## Activity
Search the data for the word "border". Reproduce every line where it is found.

## Given information

══════

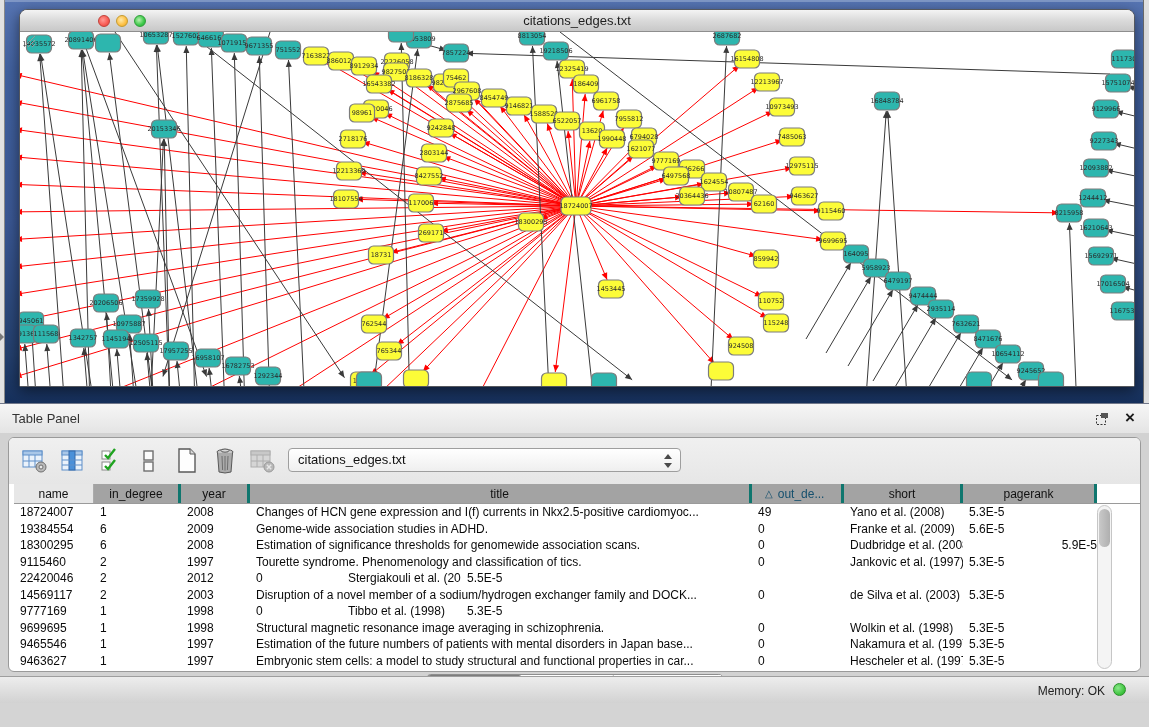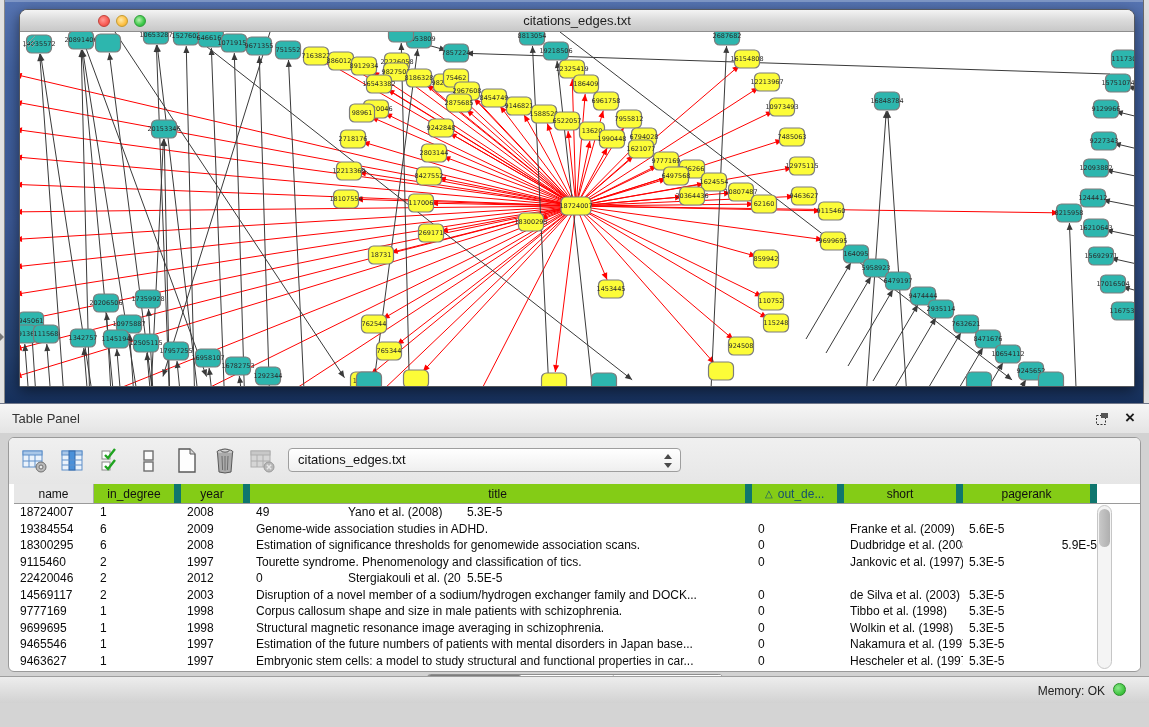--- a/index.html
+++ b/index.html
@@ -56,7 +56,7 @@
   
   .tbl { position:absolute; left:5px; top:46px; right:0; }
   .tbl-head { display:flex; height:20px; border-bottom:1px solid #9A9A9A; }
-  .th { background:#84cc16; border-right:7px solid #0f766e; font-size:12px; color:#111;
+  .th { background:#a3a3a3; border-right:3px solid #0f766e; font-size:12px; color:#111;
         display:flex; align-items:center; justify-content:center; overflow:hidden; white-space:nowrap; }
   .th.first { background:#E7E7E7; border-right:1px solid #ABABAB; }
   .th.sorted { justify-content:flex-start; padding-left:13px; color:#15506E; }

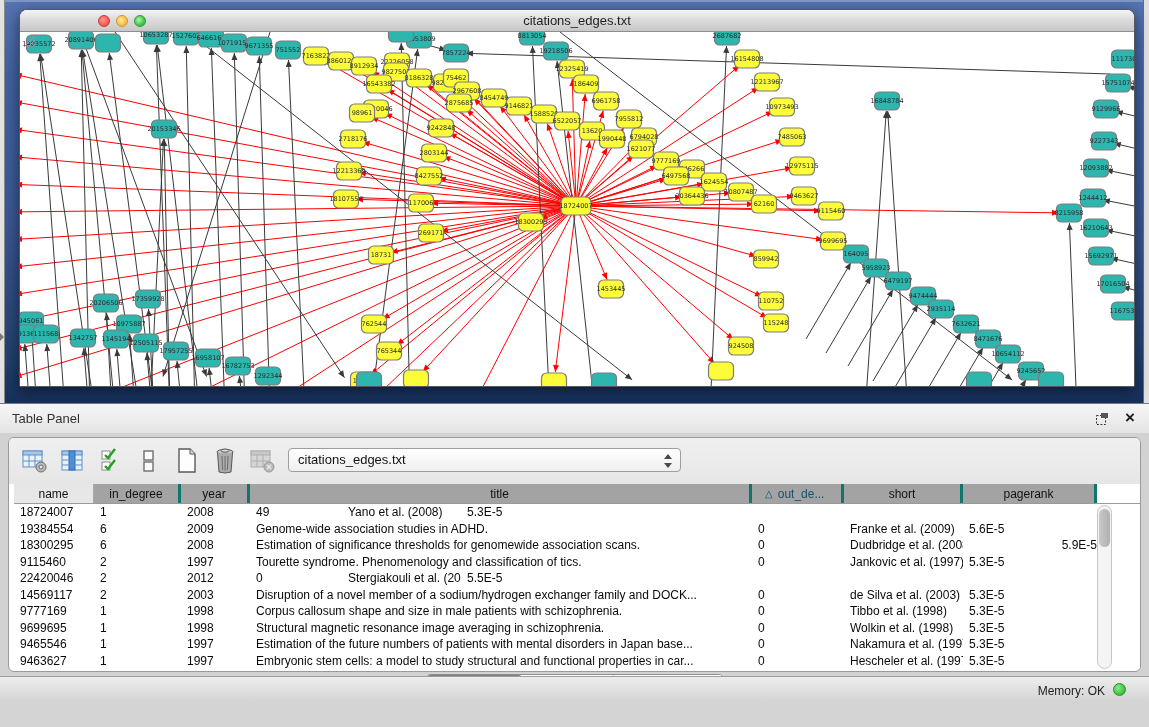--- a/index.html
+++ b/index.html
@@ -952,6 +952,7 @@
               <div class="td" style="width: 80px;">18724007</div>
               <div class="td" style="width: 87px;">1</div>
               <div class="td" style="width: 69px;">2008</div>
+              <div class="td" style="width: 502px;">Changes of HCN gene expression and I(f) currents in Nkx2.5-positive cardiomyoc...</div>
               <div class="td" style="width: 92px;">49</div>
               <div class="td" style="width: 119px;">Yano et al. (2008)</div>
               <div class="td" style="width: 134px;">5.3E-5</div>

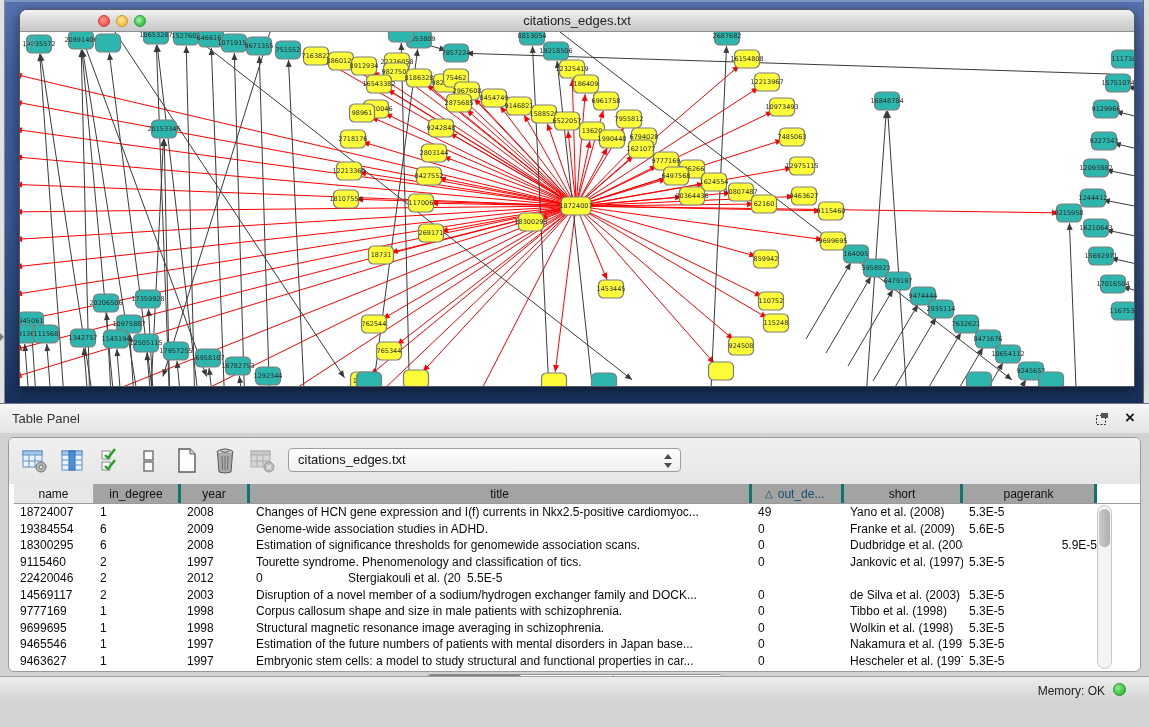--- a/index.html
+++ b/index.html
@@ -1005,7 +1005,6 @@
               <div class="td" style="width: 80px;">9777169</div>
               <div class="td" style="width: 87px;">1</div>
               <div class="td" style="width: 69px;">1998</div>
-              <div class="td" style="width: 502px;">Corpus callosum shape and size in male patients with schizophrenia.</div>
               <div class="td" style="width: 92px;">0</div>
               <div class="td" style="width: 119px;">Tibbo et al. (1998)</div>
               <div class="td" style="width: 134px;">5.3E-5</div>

══════

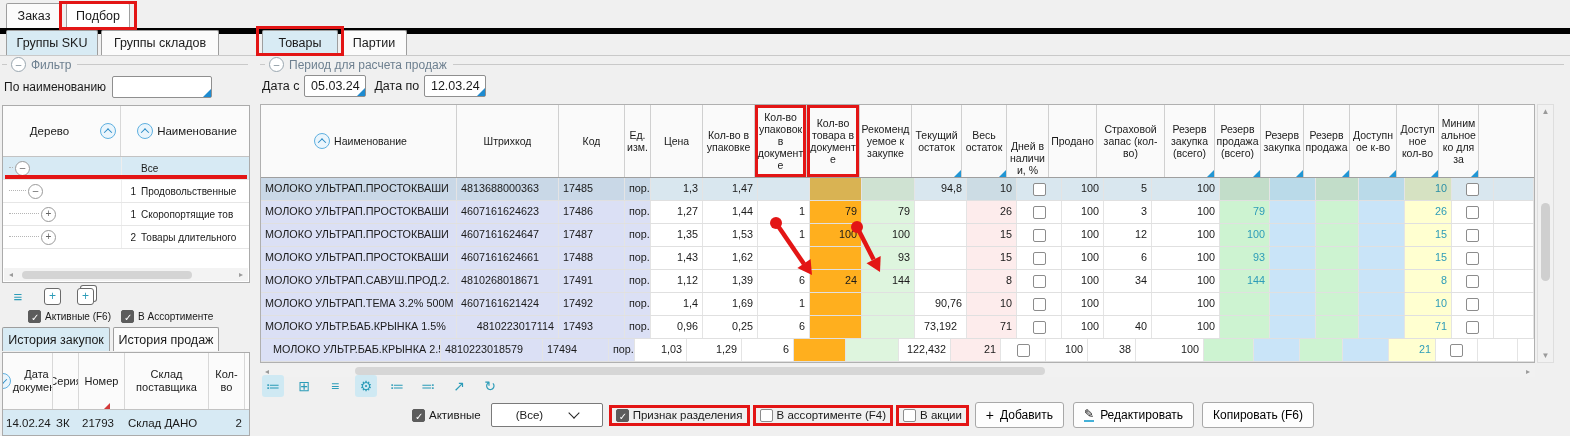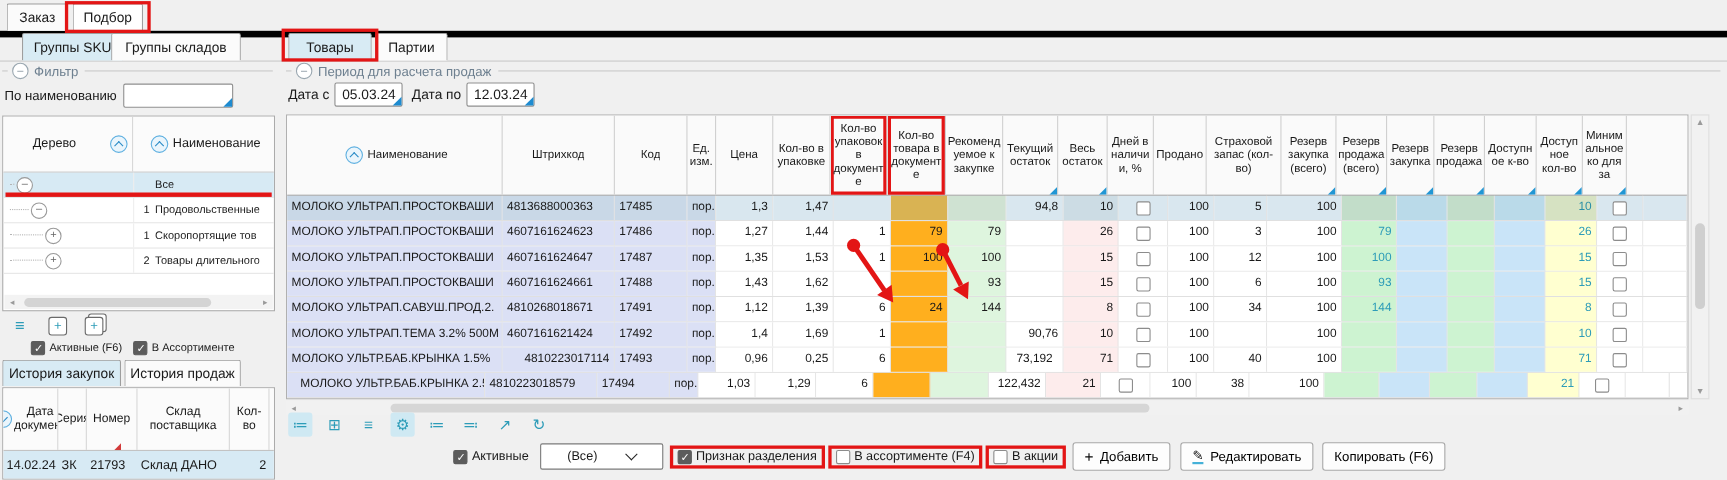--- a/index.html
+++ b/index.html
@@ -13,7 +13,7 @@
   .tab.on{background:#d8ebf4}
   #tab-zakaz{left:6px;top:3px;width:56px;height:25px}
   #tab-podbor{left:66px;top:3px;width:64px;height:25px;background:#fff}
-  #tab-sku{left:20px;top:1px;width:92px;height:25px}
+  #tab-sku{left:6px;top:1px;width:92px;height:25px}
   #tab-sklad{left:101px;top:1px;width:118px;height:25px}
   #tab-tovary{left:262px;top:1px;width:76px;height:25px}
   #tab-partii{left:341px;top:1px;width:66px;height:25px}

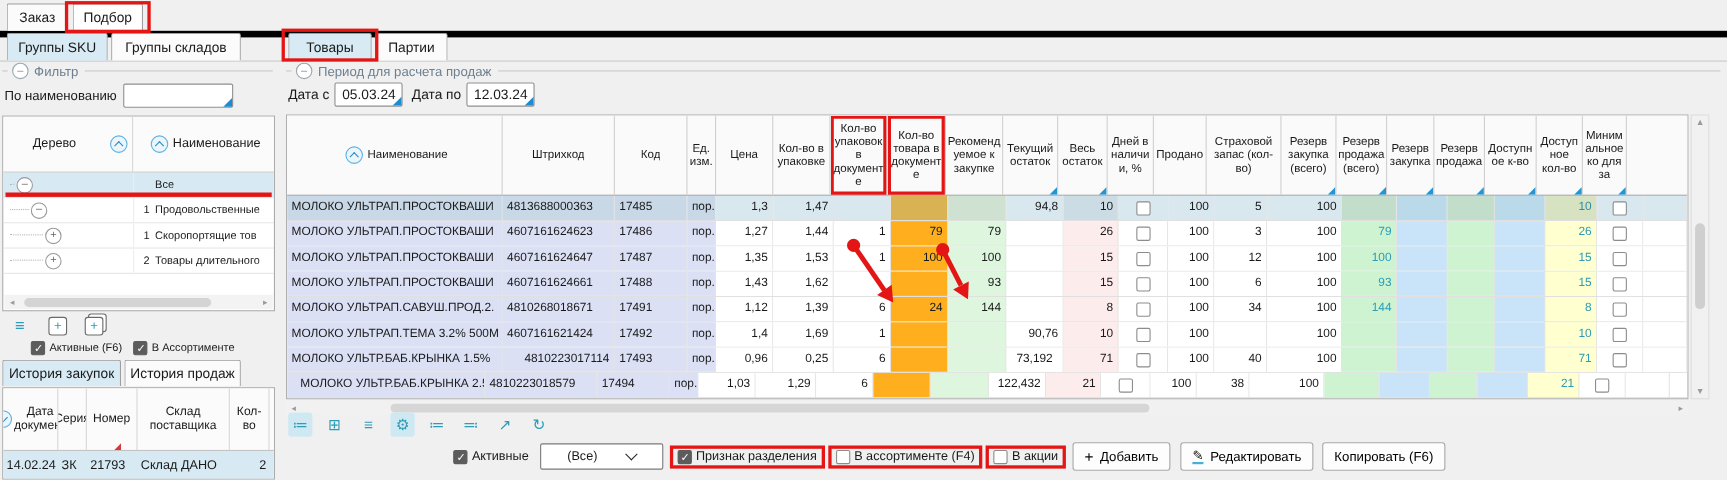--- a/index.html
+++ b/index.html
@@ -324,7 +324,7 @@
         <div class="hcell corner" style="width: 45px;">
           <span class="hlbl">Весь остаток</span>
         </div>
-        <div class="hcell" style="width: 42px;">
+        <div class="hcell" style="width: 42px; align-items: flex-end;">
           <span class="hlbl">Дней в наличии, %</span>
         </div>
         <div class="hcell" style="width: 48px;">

══════

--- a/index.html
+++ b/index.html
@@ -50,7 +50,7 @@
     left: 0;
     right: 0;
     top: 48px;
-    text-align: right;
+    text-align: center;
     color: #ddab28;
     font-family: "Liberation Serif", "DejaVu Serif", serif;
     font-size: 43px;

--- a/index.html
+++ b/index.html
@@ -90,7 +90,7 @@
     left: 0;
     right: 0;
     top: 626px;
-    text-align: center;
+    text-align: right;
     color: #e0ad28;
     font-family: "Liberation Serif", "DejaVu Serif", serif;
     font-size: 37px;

══════

## Task output
   .tbl-head { display:flex; height:20px; border-bottom:1px solid #9A9A9A; }
-  .th { background:#84cc16; border-right:7px solid #0f766e; font-size:12px; color:#111;
+  .th { background:#a3a3a3; border-right:3px solid #0f766e; font-size:12px; color:#111;
   .th.first { background:#E7E7E7; border-right:1px solid #ABABAB; }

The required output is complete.